University Find Link Between Drug Abuse and Indoor Tanning 

Researchers at CU Anschutz in Denver have found a link between indoor tanning, substance abuse and other risky behaviors.

“We were surprised by the association between recreational drug use and indoor tanning among high school students,” said Dr. Robert Dellavalle, Associate Professor of Dermatology with the University of Colorado School of Medicine.

The researchers gave surveys to over 12,000 high school students in Colorado, and found that risky behaviors are often exhibited by people who use indoor tanning beds. This study was recently published in JAMA Dermatology.

“Heroin, methamphetamines, cocaine, marijuana, alcohol; all of them are used at higher rates in high school students who are indoor tanning,” Dellavalle said.

However, when talking to CBS4 Dellavalle said that they can’t say that one causes the other.

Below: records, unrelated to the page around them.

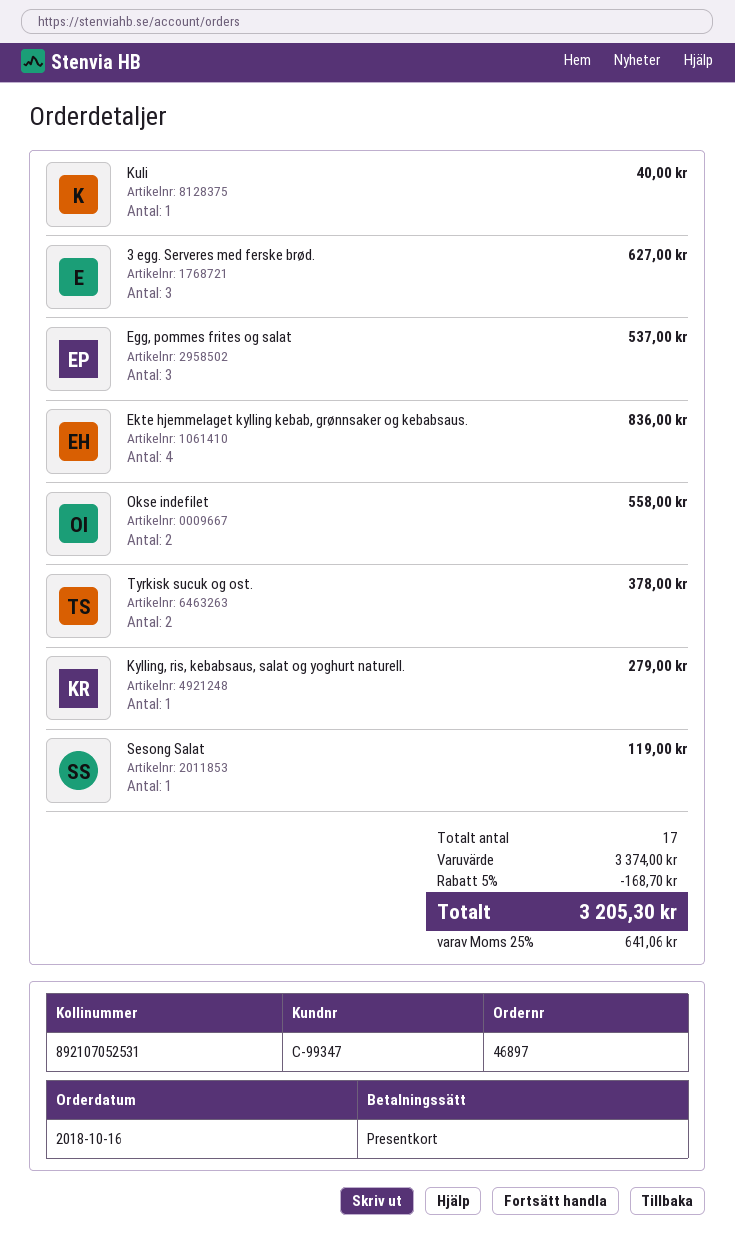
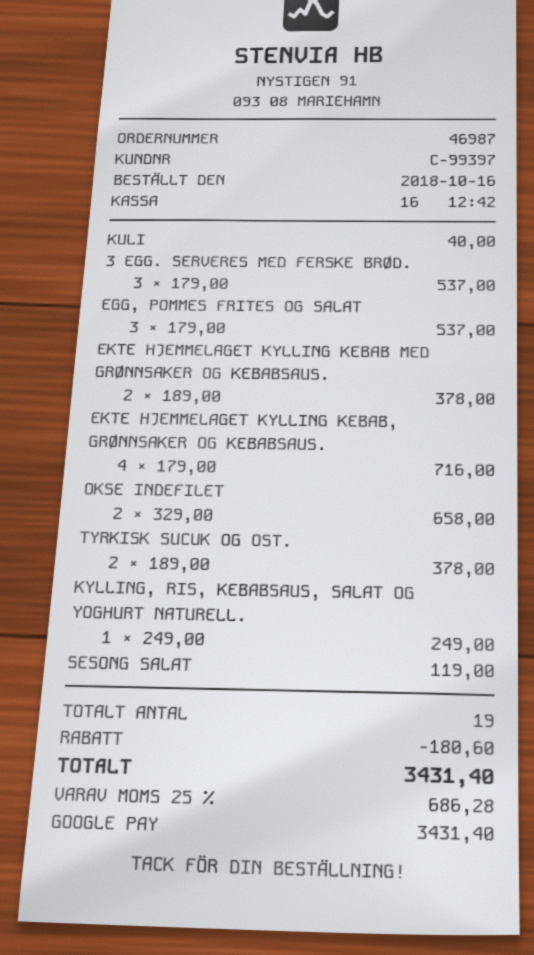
order number: 46897 -> 46987
customer number: C-99347 -> C-99397
payment method: gift card -> Google Pay
3 egg. Serveres med ferske brød.: 3 for 627.00 -> 3 for 537.00
Ekte hjemmelaget kylling kebab, grønnsaker og kebabsaus.: 4 for 836.00 -> 4 for 716.00
Okse indefilet: 2 for 558.00 -> 2 for 658.00
Kylling, ris, kebabsaus, salat og yoghurt naturell.: 1 for 279.00 -> 1 for 249.00
EKTE HJEMMELAGET KYLLING KEBAB MED GRØNNSAKER OG KEBABSAUS.: none -> 2 for 378.00
total quantity: 17 -> 19
discount: 168.70 -> 180.60
tax: 25% = 641.06 -> 25% = 686.28
total: 3205.30 -> 3431.40

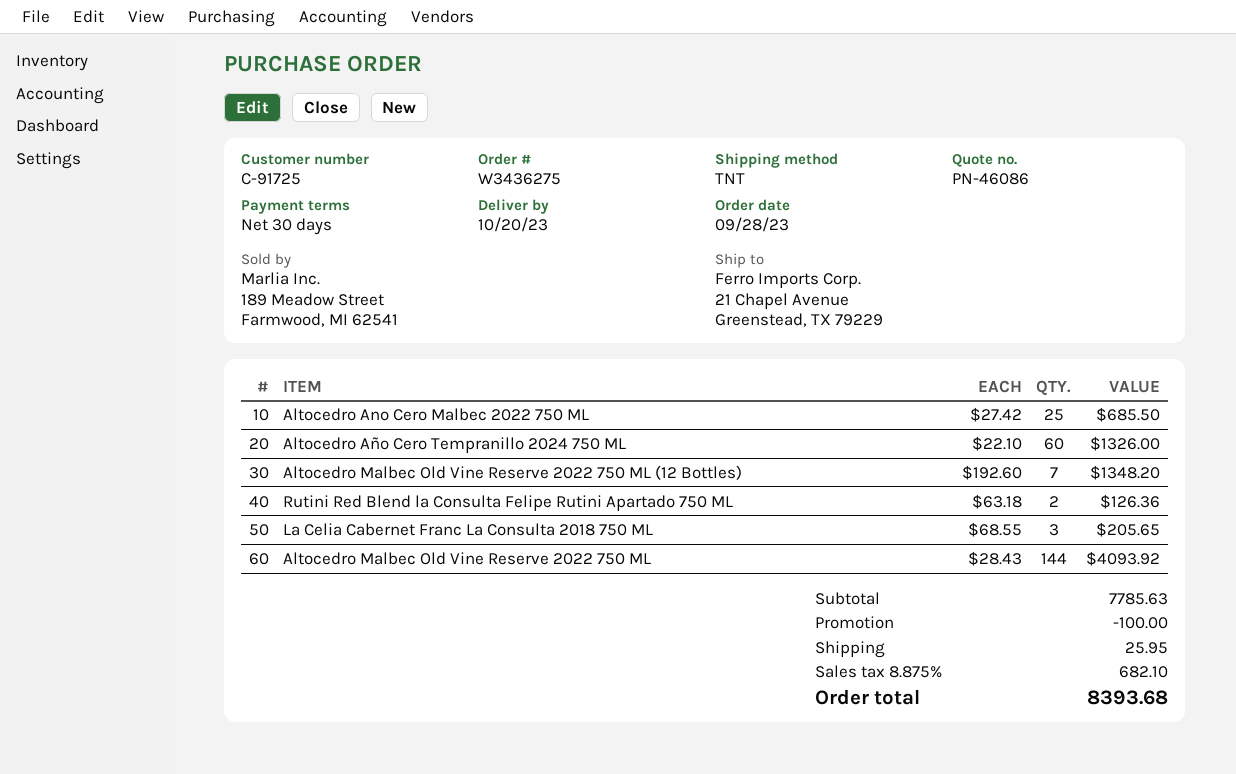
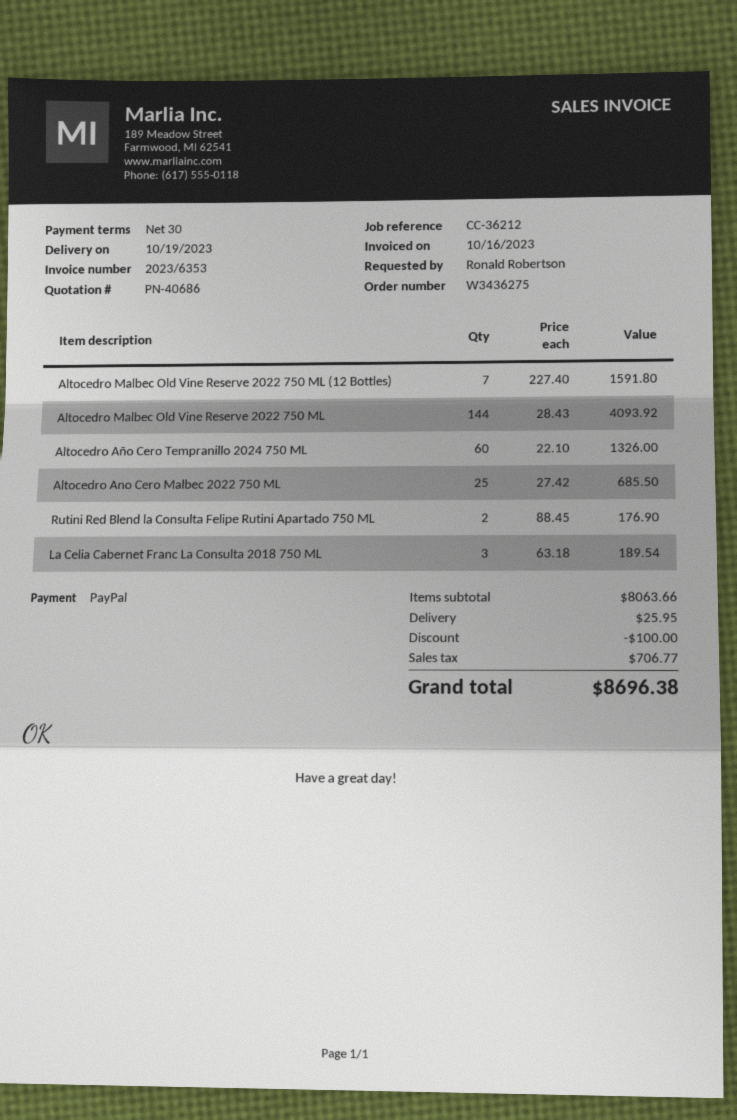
quote number: PN-46086 -> PN-40686
delivery date: 2023-10-20 -> 2023-10-19
Altocedro Malbec Old Vine Reserve 2022 750 ML (12 Bottles): 7 x 192.60 = 1348.20 -> 7 x 227.40 = 1591.80
Rutini Red Blend la Consulta Felipe Rutini Apartado 750 ML: 2 x 63.18 = 126.36 -> 2 x 88.45 = 176.90
La Celia Cabernet Franc La Consulta 2018 750 ML: 3 x 68.55 = 205.65 -> 3 x 63.18 = 189.54
subtotal: 7785.63 -> 8063.66
tax: 682.10 -> 706.77
total: 8393.68 -> 8696.38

“UV light releases endorphins and can stimulate, makes you feel good and some people get addicted to that feeling. That type of addiction might also be at play with people who are more prone to use recreational drugs,” said Dellavalle.

Drug addiction rewires the addicted person brain to believe it needs the extra dopamine the substance or activity gives them for survival. This is why it is so hard for someone who is addicted to stop using.

Indoor Tanning also rewires those same pathways, which changes the person’s motivation. He or she may start to see tanning as more important than other activities that are more necessary to living a healthy life.

“For example, indoor tanning and use of steroids may both stem from the motivation to enhance one’s appearance,” he said. “Data also implicate addictive physiological pathways in indoor tanning that may be similar to those of substance abuse.”

Amy Spearman, who admits to using a tanning bed often said, “I started probably at 14 or 15. I was a cheerleader in high school so I tanned every lunch hour that I could. I love it because it’s kind of like a warm nap.”

The analysis showed females were almost twice as likely to engage in indoor tanning as males.

It’s important to note that indoor tanning is not limited to women. The research has shown a strong association between men who use anabolic steroids and go indoor tanning.

According to CBS, the FDA is proposing anyone under the age of 18 should not be allowed to use indoor tanning equipment.

Similar proposals in Colorado have failed in the Legislature.